Common Brown Butterfly and a Syrphid Fly Laying Eggs in an Ants Nest


This beautiful little fly is Microdon amabilis, one of the Hover flies of the family Syrphidae.  It's very small, probably under 10mm. It can be seen ovipositing (egg laying) in and around an ants nest in the rotten timber of an old wooden bench in my backyard. The ants are Carpenter ants, Camponotus gasseri. The ants  seem a little uncomfortable about the flies presence. Not surprising given the larvae of  genus Microdon  will actually live within the ant nest feeding on the larvae and pupae of their ant hosts.

(Syrphid Fly Laying Eggs in Ants Nest (Microdon amabilis) - Click the play button )

Next up is the Common Brown butterfly,  Heteronympha merope. In Tasmania it is on the wing from late November through to March. The larvae feed on Kangaroo grass and other native grasses. The Tasmanian Common Browns are of the subspecies, salazar. Hopefully I will get better footage in the future but in the mean time I will add this to my Tasmanian butterfly playlist.
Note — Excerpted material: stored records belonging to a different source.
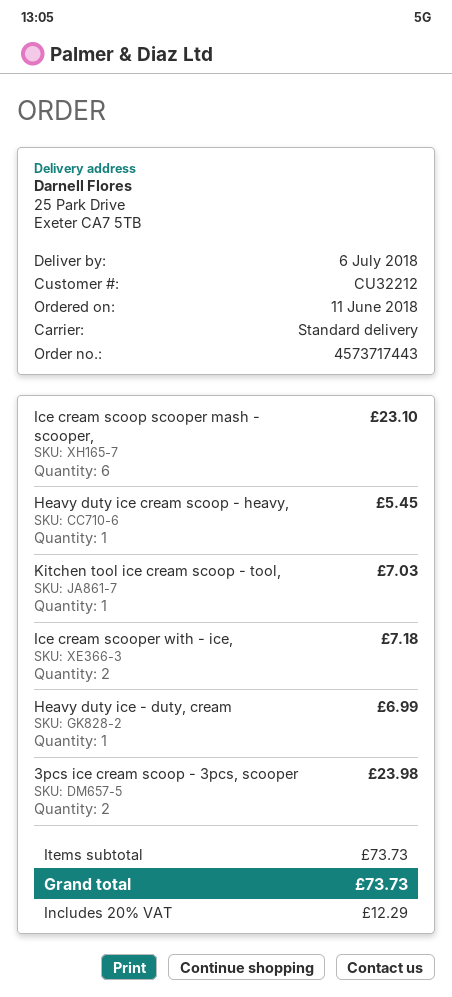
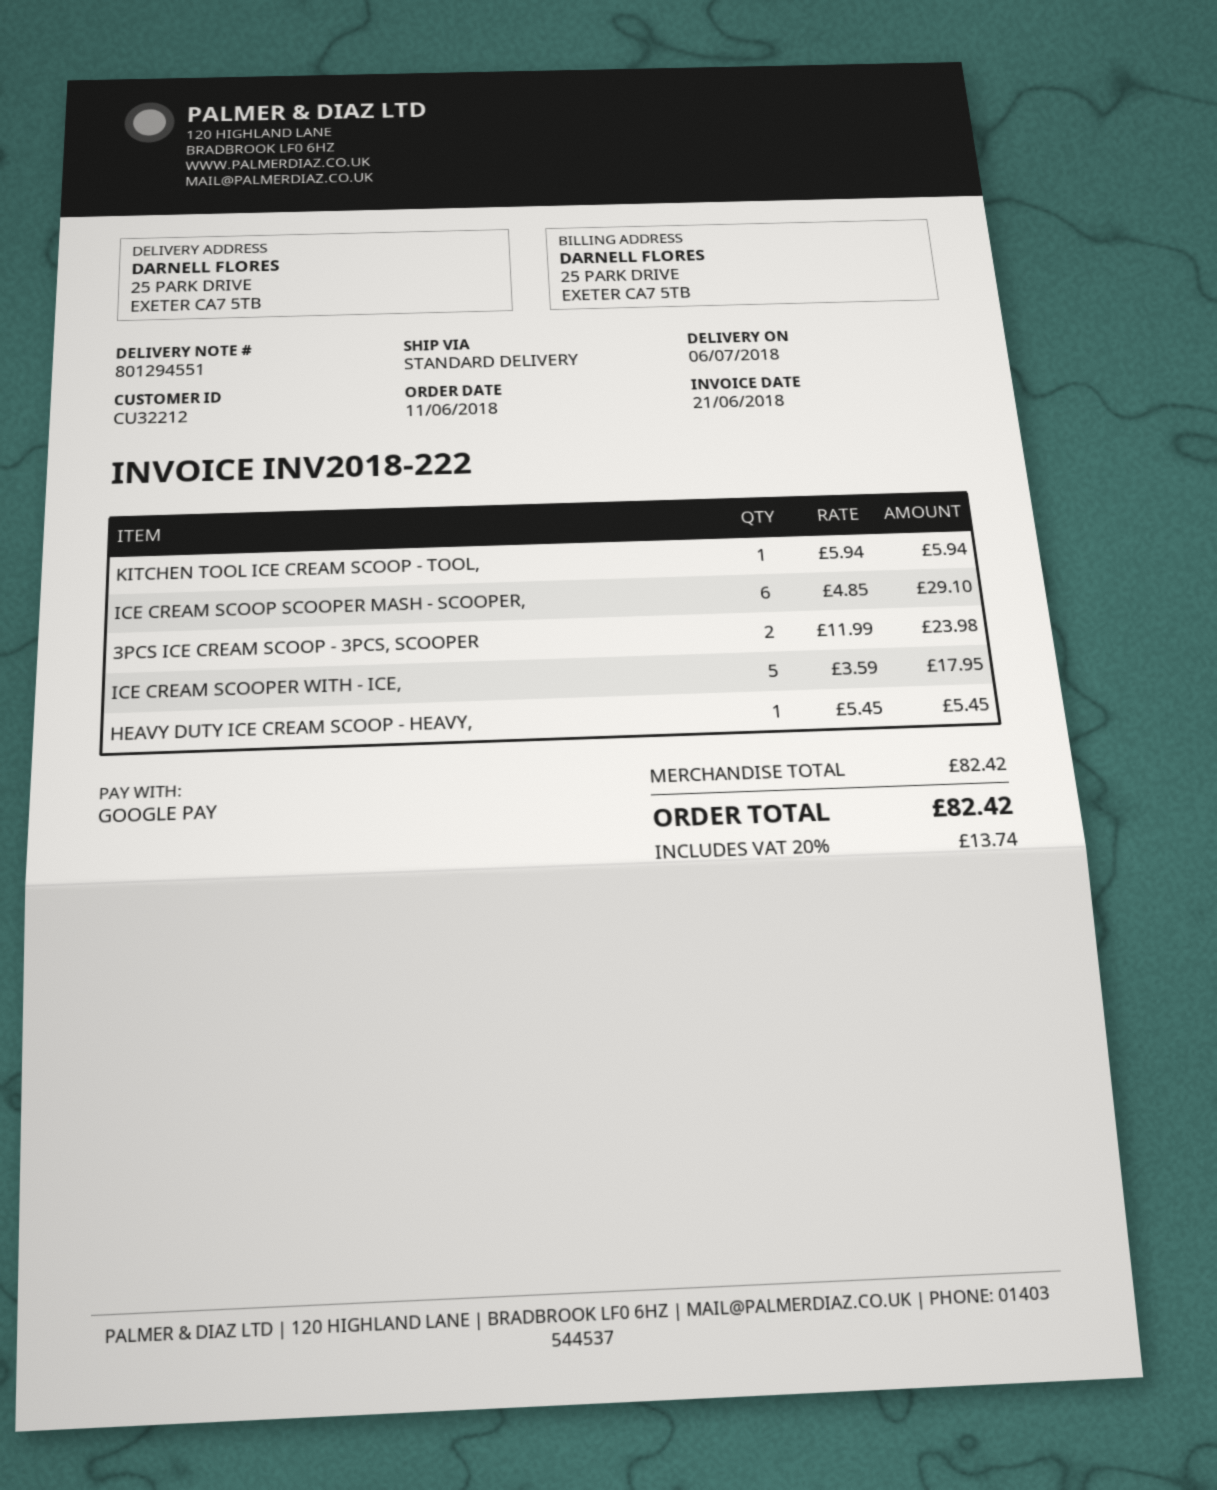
Ice cream scoop scooper mash - scooper,: 6 for 23.10 -> 6 for 29.10
Kitchen tool ice cream scoop - tool,: 1 for 7.03 -> 1 for 5.94
Ice cream scooper with - ice,: 2 for 7.18 -> 5 for 17.95
Heavy duty ice - duty, cream: 1 for 6.99 -> none
subtotal: 73.73 -> 82.42
tax: 20% = 12.29 -> 20% = 13.74
total: 73.73 -> 82.42

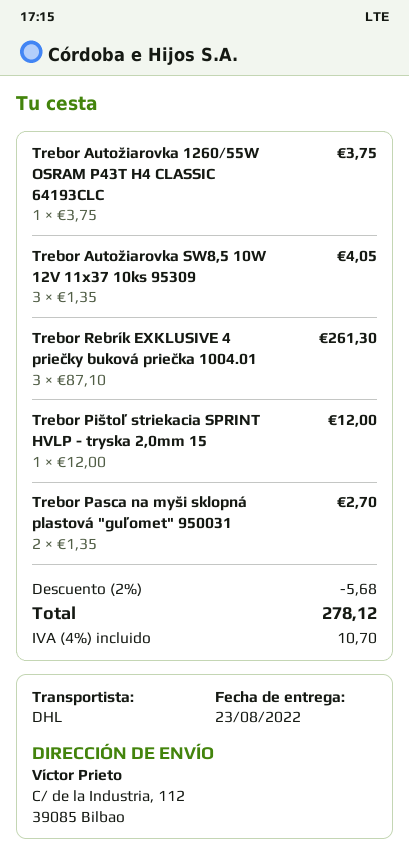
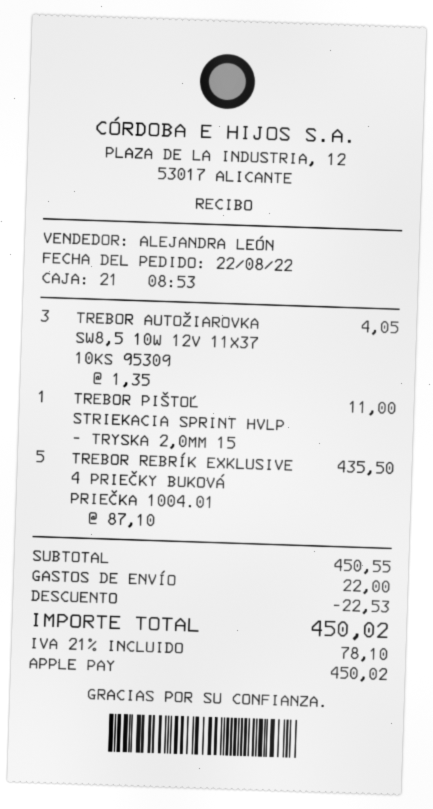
Trebor Autožiarovka 1260/55W OSRAM P43T H4 CLASSIC 64193CLC: 1 x 3.75 = 3.75 -> none
Trebor Rebrík EXKLUSIVE 4 priečky buková priečka 1004.01: 3 x 87.10 = 261.30 -> 5 x 87.10 = 435.50
Trebor Pištoľ striekacia SPRINT HVLP - tryska 2,0mm 15: 1 x 12.00 = 12.00 -> 1 x 11.00 = 11.00
Trebor Pasca na myši sklopná plastová "guľomet" 950031: 2 x 1.35 = 2.70 -> none
discount: 5.68 -> 22.53
shipping: none -> 22.00
tax: 4% = 10.70 -> 21% = 78.10
total: 278.12 -> 450.02

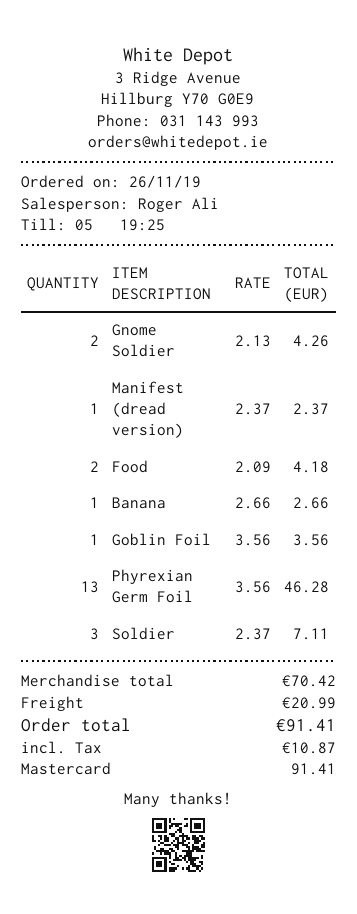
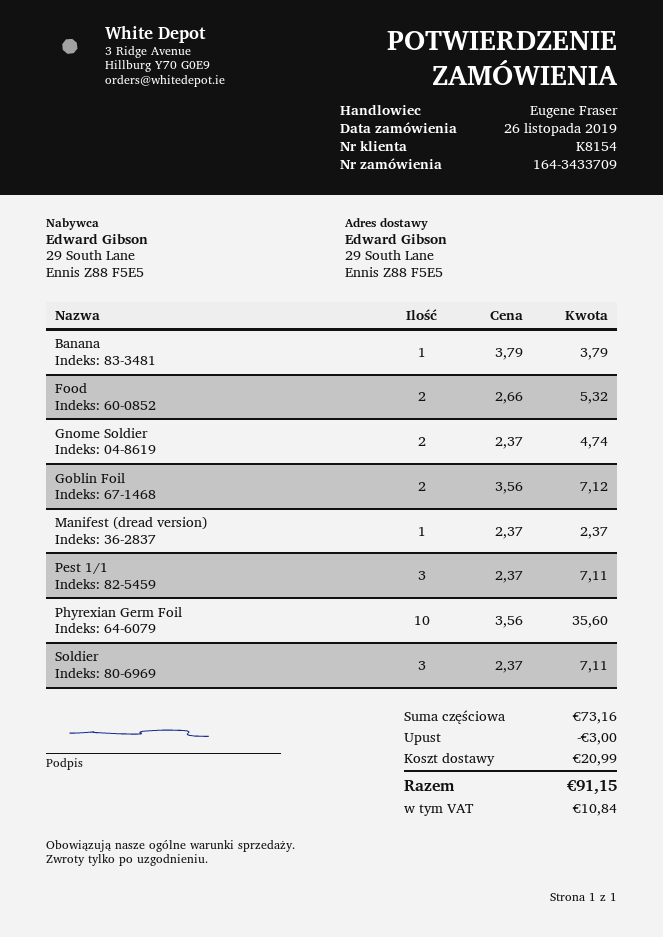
sales rep: Roger Ali -> Eugene Fraser
Gnome Soldier: 2 x 2.13 = 4.26 -> 2 x 2.37 = 4.74
Food: 2 x 2.09 = 4.18 -> 2 x 2.66 = 5.32
Banana: 1 x 2.66 = 2.66 -> 1 x 3.79 = 3.79
Goblin Foil: 1 x 3.56 = 3.56 -> 2 x 3.56 = 7.12
Phyrexian Germ Foil: 13 x 3.56 = 46.28 -> 10 x 3.56 = 35.60
Pest 1/1: none -> 3 x 2.37 = 7.11
subtotal: 70.42 -> 73.16
discount: none -> 3.00
tax: 10.87 -> 10.84
total: 91.41 -> 91.15

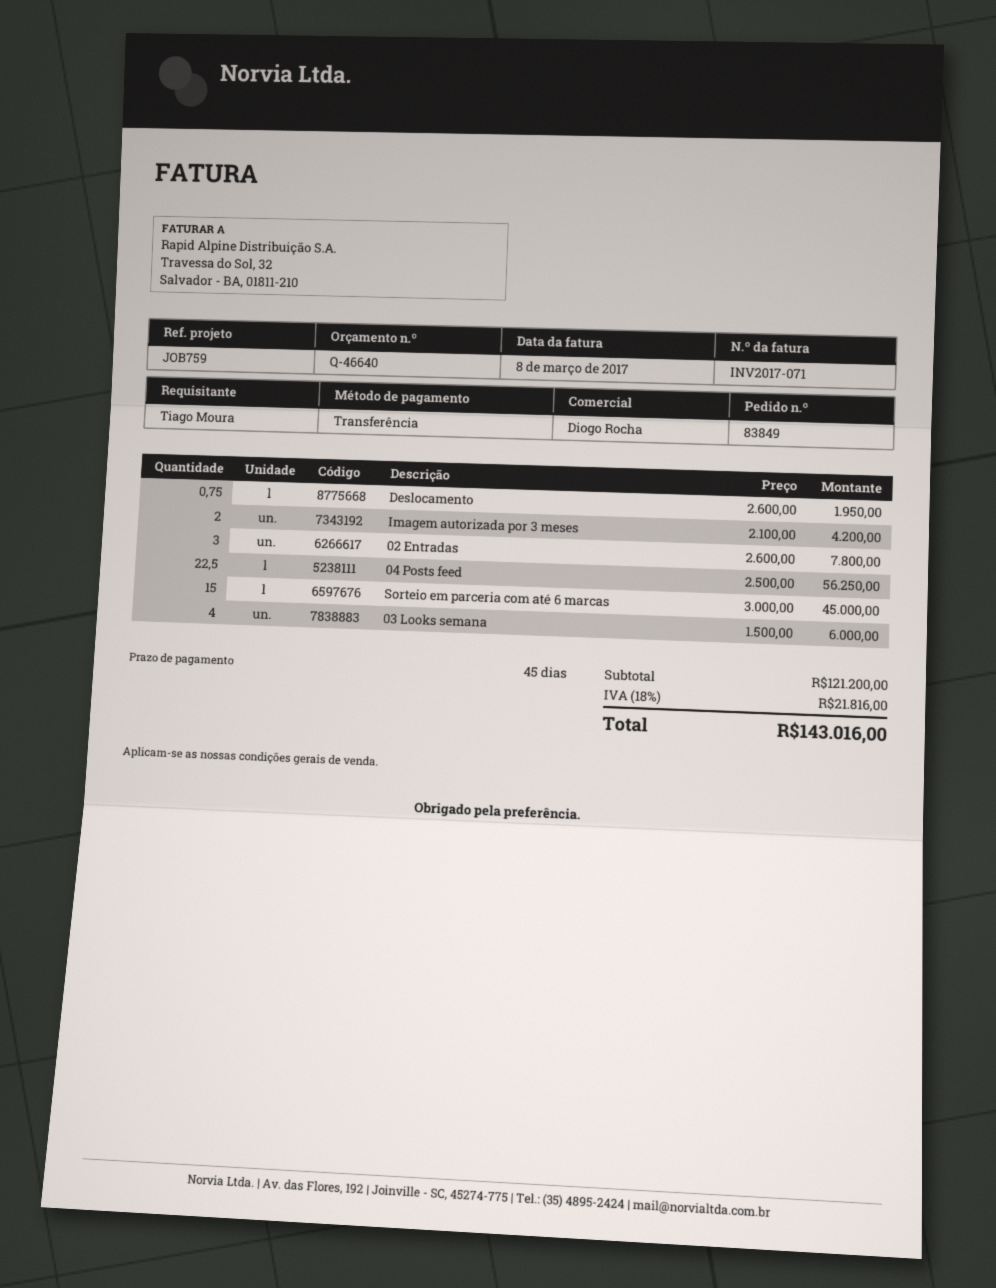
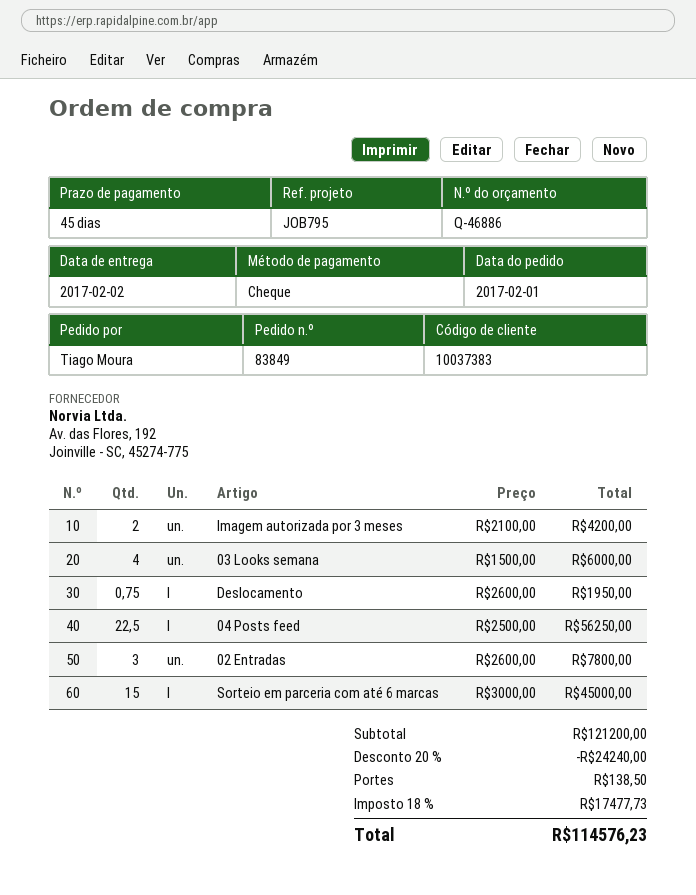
quote number: Q-46640 -> Q-46886
reference: JOB759 -> JOB795
payment method: bank transfer -> cheque
discount: none -> 20% = 24240.00
shipping: none -> 138.50
tax: 18% = 21816.00 -> 18% = 17477.73
total: 143016.00 -> 114576.23

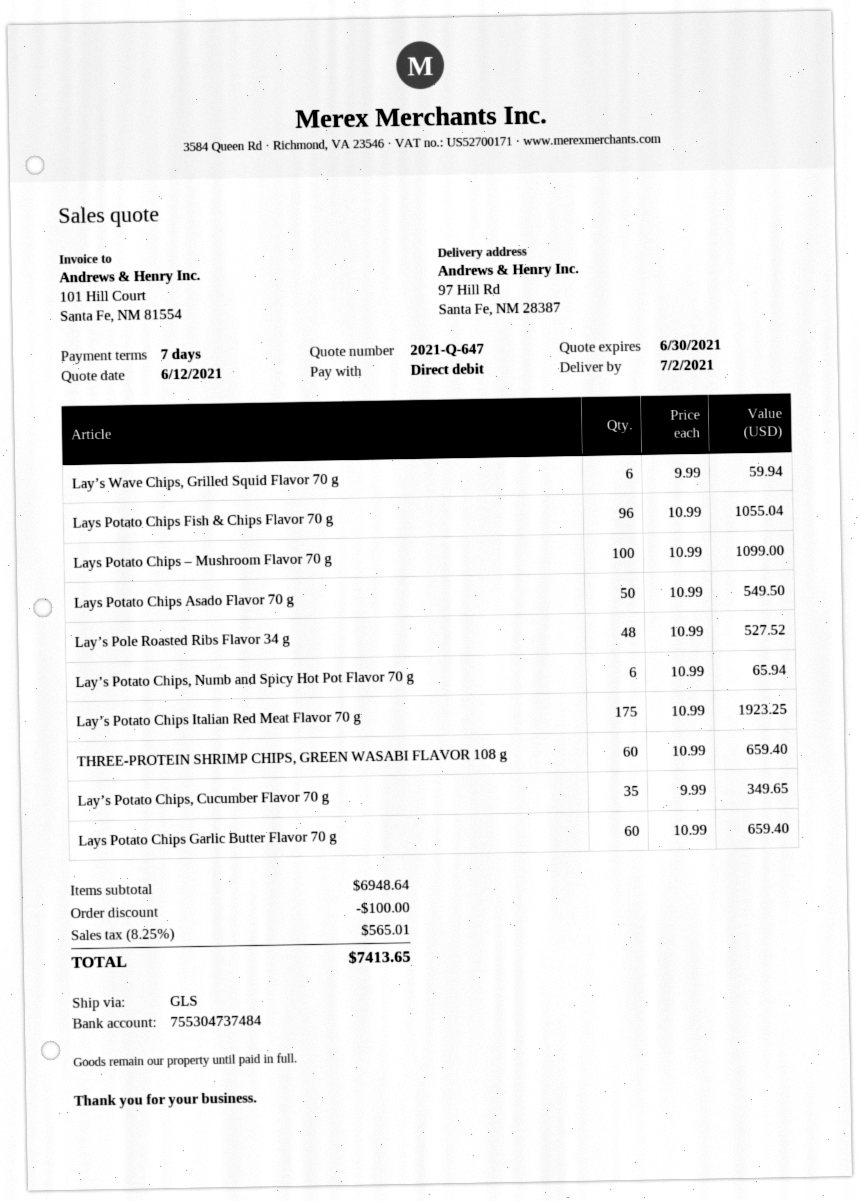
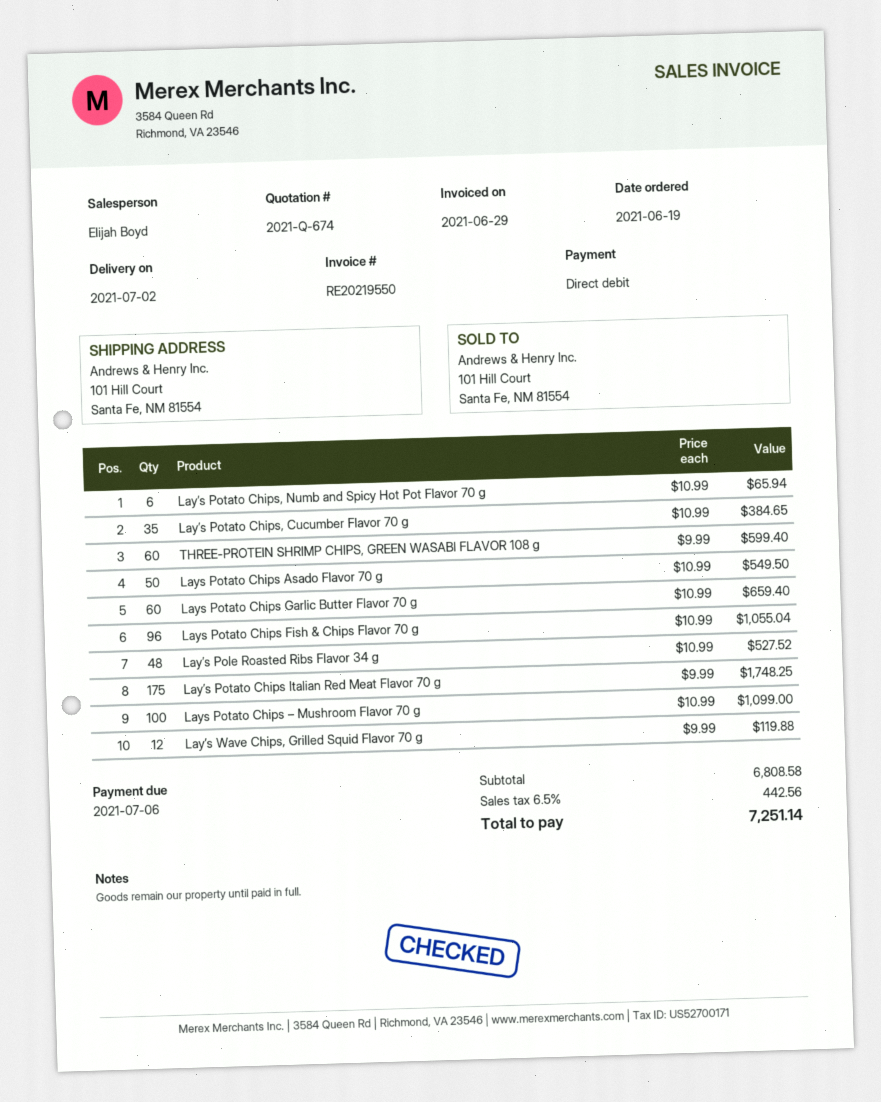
quote number: 2021-Q-647 -> 2021-Q-674
ship to: 97 Hill Rd, Santa Fe, NM 28387 -> 101 Hill Court, Santa Fe, NM 81554
Lay’s Wave Chips, Grilled Squid Flavor 70 g: 6 x 9.99 = 59.94 -> 12 x 9.99 = 119.88
Lay’s Potato Chips Italian Red Meat Flavor 70 g: 175 x 10.99 = 1923.25 -> 175 x 9.99 = 1748.25
THREE-PROTEIN SHRIMP CHIPS, GREEN WASABI FLAVOR 108 g: 60 x 10.99 = 659.40 -> 60 x 9.99 = 599.40
Lay’s Potato Chips, Cucumber Flavor 70 g: 35 x 9.99 = 349.65 -> 35 x 10.99 = 384.65
subtotal: 6948.64 -> 6808.58
discount: 100.00 -> none
tax: 8.25% = 565.01 -> 6.5% = 442.56
total: 7413.65 -> 7251.14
Click here to see the playlist

( Common Brown Butterfly (Heteronympha merope salazar) - Click the play button )

Thank You!
Since September I've gone from about 12 subscribers on my YouTube channel to over 240. Thank you all very much for your support and encouragement. If you have not yet subscribed please consider doing so, as not all of my videos appear on this blog. If you are logged in with your google account you simply need to use the YouTube/Subscribe button below.

I hope you enjoy the video.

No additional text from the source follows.